观摩让·鲁什的部分参与式电影,发现他的参与式或介入式拍摄,包含这样几重参与或介入关系:拍摄者的参与式(介入式)和拍摄被拍摄者的互动参与。
鲁什参与式电影中给我印象最深的还有这样一个作品:鲁什请他的三个黑人老朋友到巴黎观光,影片记录了他们对城市生活的困惑。比如看到公园里的树,他们对“关”在铁栏栅中的树充满同情,认为它们这样失去自由很可怜。类似情形在我有次请一位藏族村民拍摄者来广州交流时也出现过:她一边拍街心花园那些修剪成圆形的树一边笑,说这些树太好笑了,怎么长得像牛屎!这些场景是无法“编导”的,它们自然流露,但却意味深长,极其符合特定语境中的文化逻辑。
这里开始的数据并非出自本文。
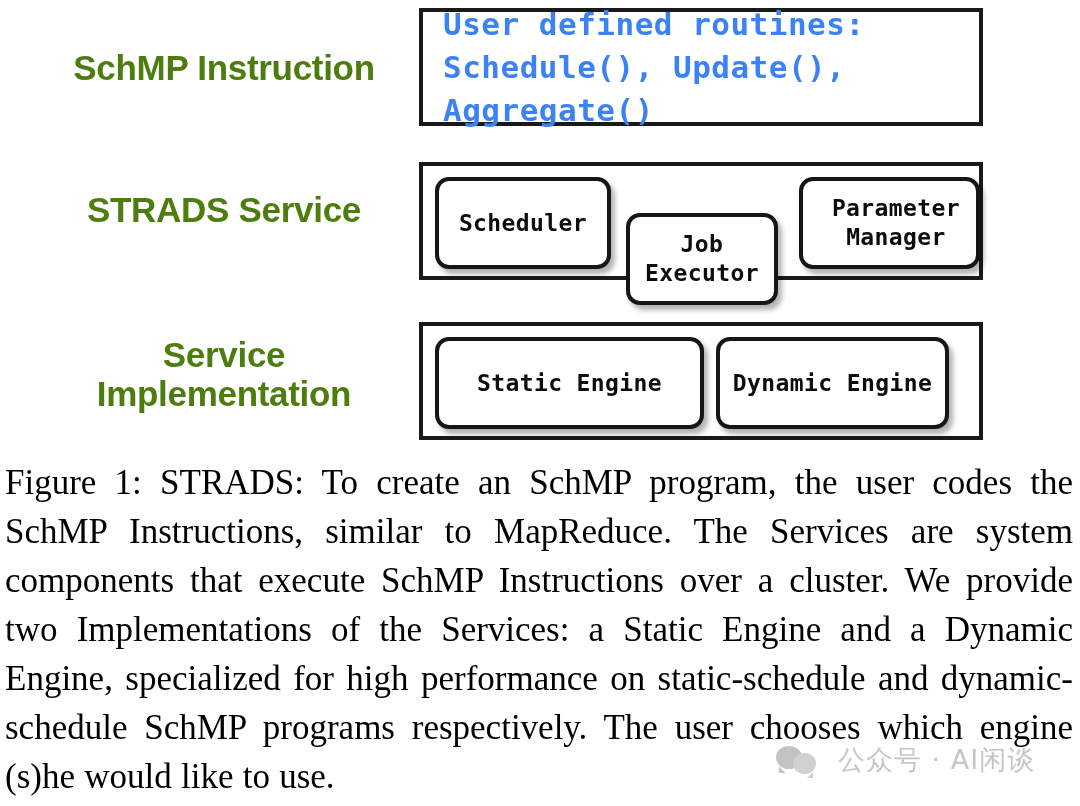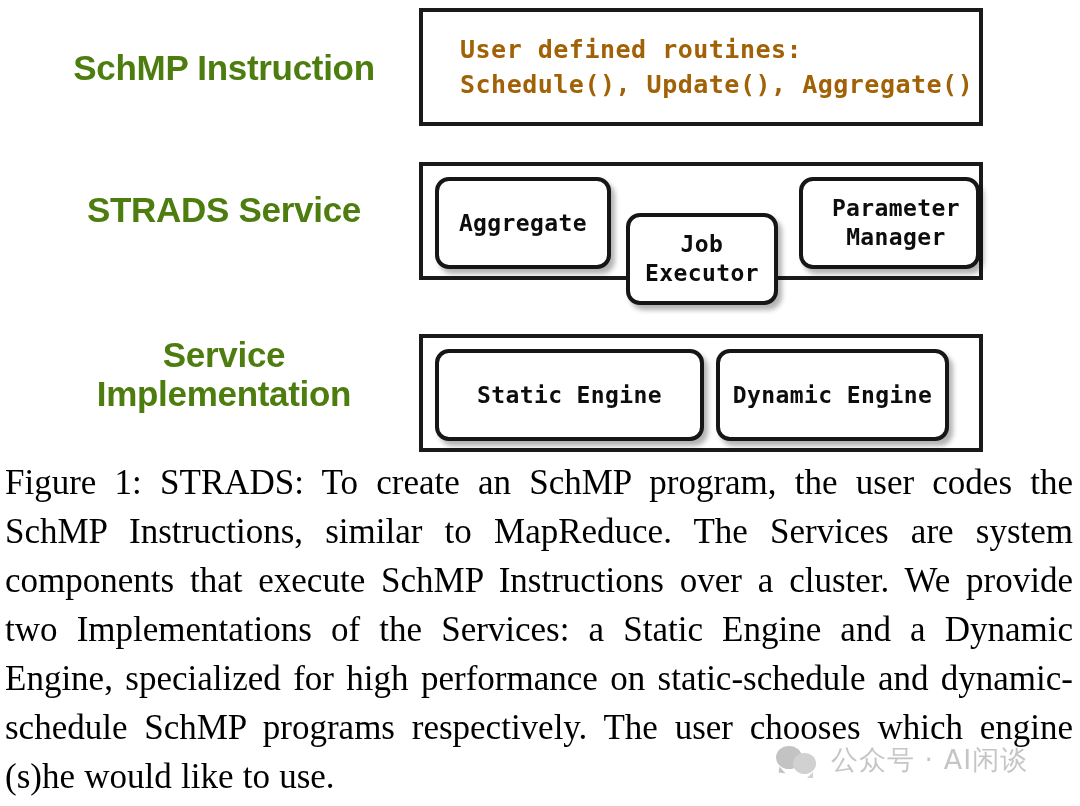--- a/index.html
+++ b/index.html
@@ -56,15 +56,15 @@
   
   .code-text {
     position: absolute;
-    left: 37px;
+    left: 20px;
     top: 50%;
     transform: translateY(-50%);
     font-family: "DejaVu Sans Mono", "Liberation Mono", monospace;
     font-weight: bold;
-    font-size: 25px;
+    font-size: 31px;
     line-height: 1.38;
     letter-spacing: 0.5px;
-    color: #a16207;
+    color: #3b82f6;
     white-space: pre-line;
   }
 

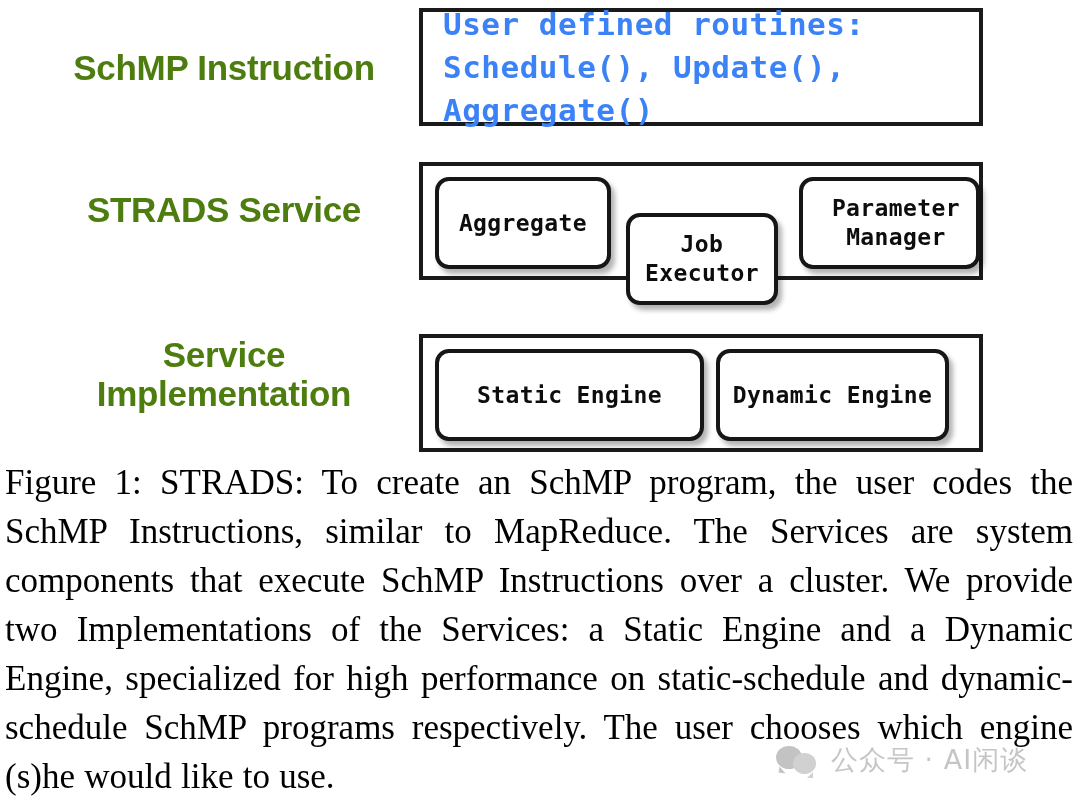--- a/index.html
+++ b/index.html
@@ -198,7 +198,7 @@
   <div class="outer-box" id="outer-box-2">
     <div class="inner-row">
       <div class="inner-box" id="box-scheduler">
-        <span>Aggregate</span>
+        <span>Scheduler</span>
       </div>
       <div class="inner-box" id="box-jobexec">
         <span>Job

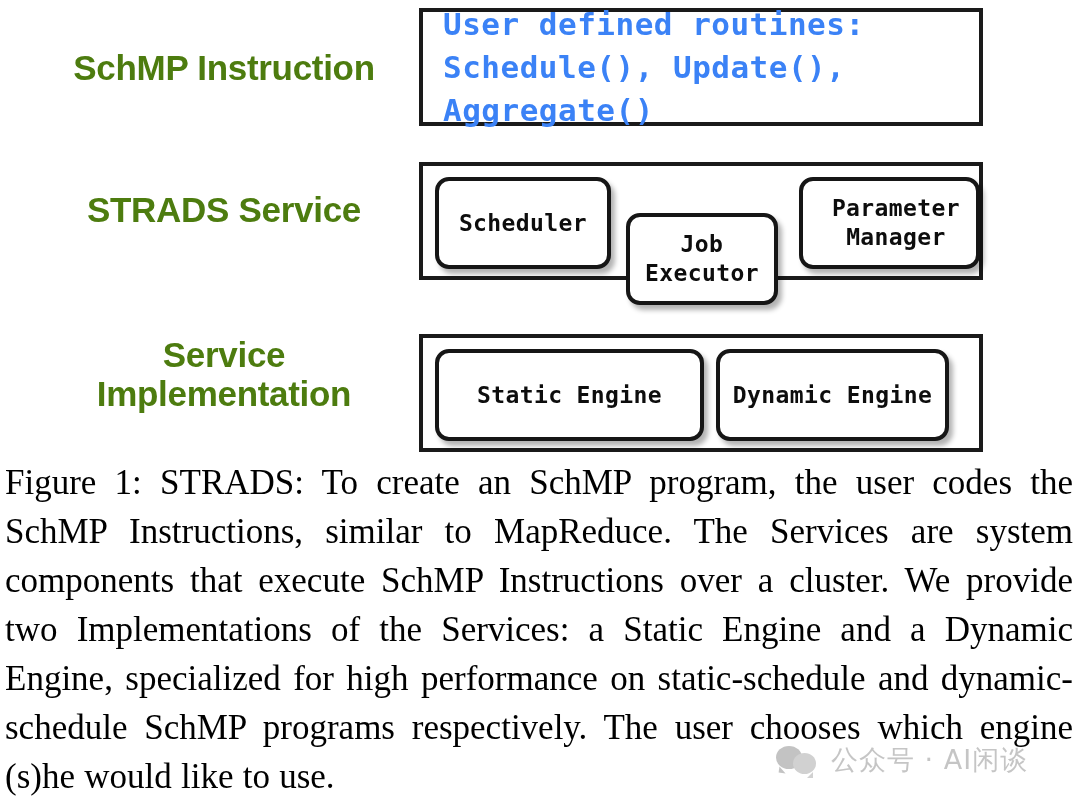--- a/index.html
+++ b/index.html
@@ -51,7 +51,7 @@
   }
   #outer-box-1 { top: 8px;   height: 118px; }
   #outer-box-2 { top: 162px; height: 118px; }
-  #outer-box-3 { top: 334px; height: 118px; }
+  #outer-box-3 { top: 322px; height: 118px; }
 
   
   .code-text {

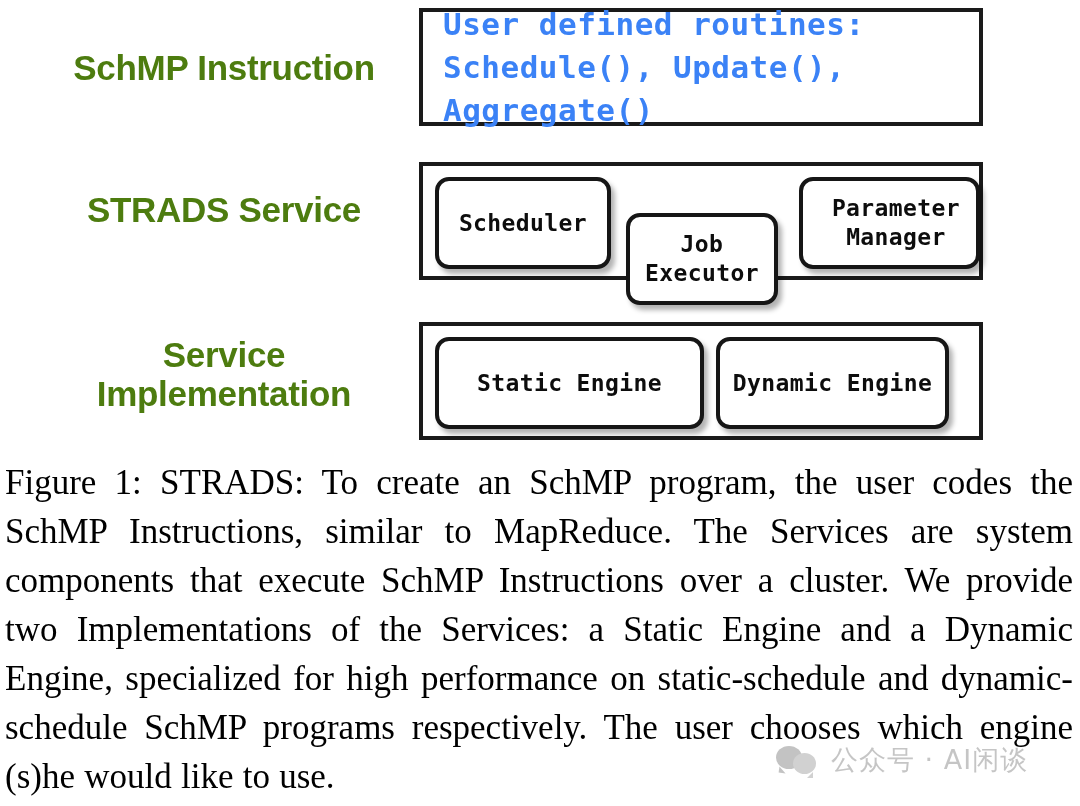--- a/index.html
+++ b/index.html
@@ -131,7 +131,7 @@
     top: 742px;
     display: flex;
     align-items: center;
-    gap: 11px;
+    gap: 18px;
     opacity: 0.85;
     pointer-events: none;
   }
在鲁什关于参与式人类学的观察中,一个人将超越观察性质的民族志,而进入属于极端激进的并置、诗性的召唤、为认知论批判提供框架的童话故事的世界。有些评论家将鲁什的方法称为现象学的方法,我却认为威廉·詹姆斯(William James)的‘激进经验主义’才是鲁什的民族志研究方法及他的民族志表达理论一项较为贴切的描述。
所以,我将把鲁什描绘为一位将生活体验视为田野调查一项主要成分的激进经验主义者。我认为,鲁什的激进经验主义的后果,是为更具移情作用的、更诚信的、更艺术性的一种人类学表达方式提供典范的一套民族志。到最后,鲁什的民族志配合了这样一个世界:在其中,真实之镜已经不只是破裂,而是被打碎再打碎,以至于像许许多多在渐渐隐没的光辉中闪烁的莱茵石。